16. The Marriage Act, No. 4 of 2014, does not have clear provisions of the domicile of parties seeking dissolution of marriages in Kenya. The only reference in the Act to domicile is to be found in section 67, which provides as follows:-“Where a foreign court has granted a decree in matrimonial proceedings whether arising out of a marriage celebrated in Kenya or elsewhere, the decree shall be recognized in Kenya if-Either party is domiciled in the country where that court has jurisdiction or had been ordinarily resident in Kenya for at least two years immediately preceding the date of institution of proceedings; Being a decree of annulment, divorce or separation, it is effective in the country of domicile of the parties or either of them.

17. The Matrimonial Causes Act, Cap 152, Laws of Kenya, which was repealed by the Marriage Act, 2014, was more elaborate on domicile. In Sections 4 and 5. Section 4 provided that:-‘Nothing in this Act contained shall authorize –a.The making of any decree of dissolution of marriage or of nullity of marriage unless the petitioner is domiciled in Kenya at the time when the petition is presented;b.……………..’

18. Section 5 (1) provided that:-(a)‘Notwithstanding that the husband is not domiciled in Kenya, the court shall have jurisdiction in proceedings by a wife for divorce, if the wife is resident in Kenya and has been ordinarily resident there for a period of three years immediately preceding the commencement of the proceedings.”

19. The jurisdiction of the Family Court to entertain a Divorce Cause largely revolves around the issue of ‘domicile’. In this case neither of the parties resides in Kenya. In fact the couple left this county way back in 1997 and have lived in Rwanda ever since. It is clear that both the Appellant and Respondent have selected The Republic of Rwanda as their country of domicile.

20. In the case of MNM -VS- PNM [2016] eKLR Hon.
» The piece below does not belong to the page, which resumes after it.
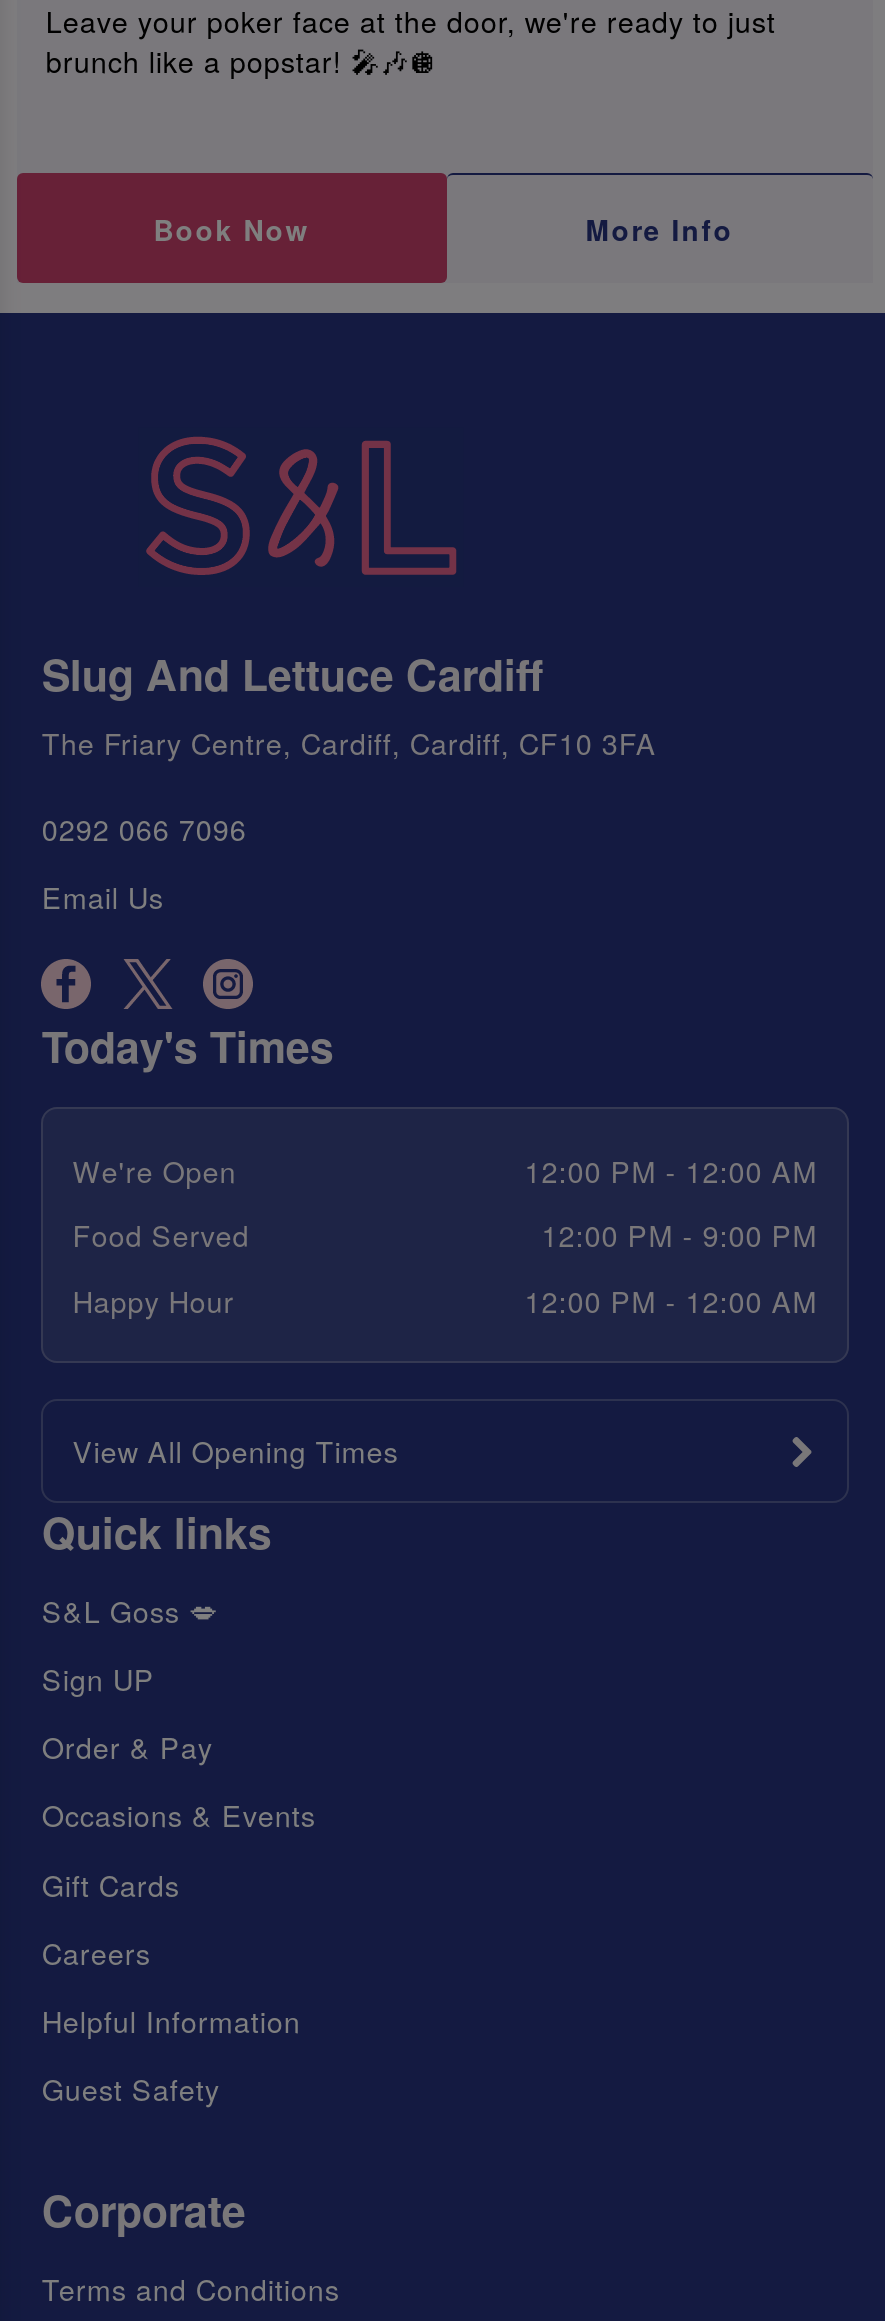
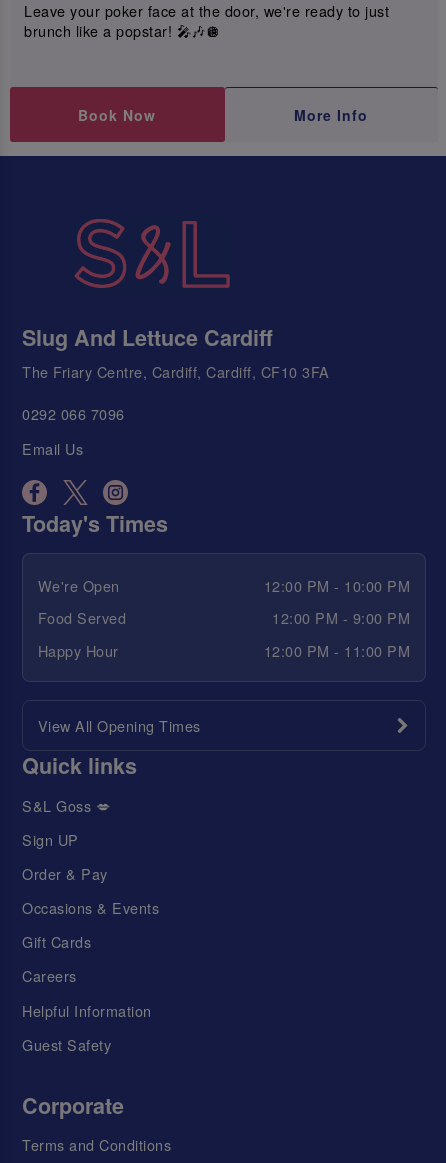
- 12:00 PM - 12:00 AM
+ 12:00 PM - 10:00 PM

- 12:00 PM - 12:00 AM
+ 12:00 PM - 11:00 PM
Justice Musyoka held as follows:-“In personal matters, such as marriage, domicile is critical. Domicile is all about residency. The law of domicile plays an important role in the determination whether or not the court to which a dispute has been presented has jurisdiction. Crucially, the court will only have jurisdiction over a suit for dissolution of marriage where the parties have been domiciled within the jurisdiction of that court for period allowed by the relevant law… the jurisdiction of a family court to entertain divorce cause is therefore guided by the law of domicile………”[own emphasis]

21. The court went to state that “….“Whether a court before which such matter has been placed competent to handle it will depend on whether the parties or either of them have been resident within the jurisdiction of that court for the period stipulated by the relevant law. In this case the parties had been resident in the USA for about ten years. No doubt the US court would have jurisdiction in a marital matter in the circumstances.”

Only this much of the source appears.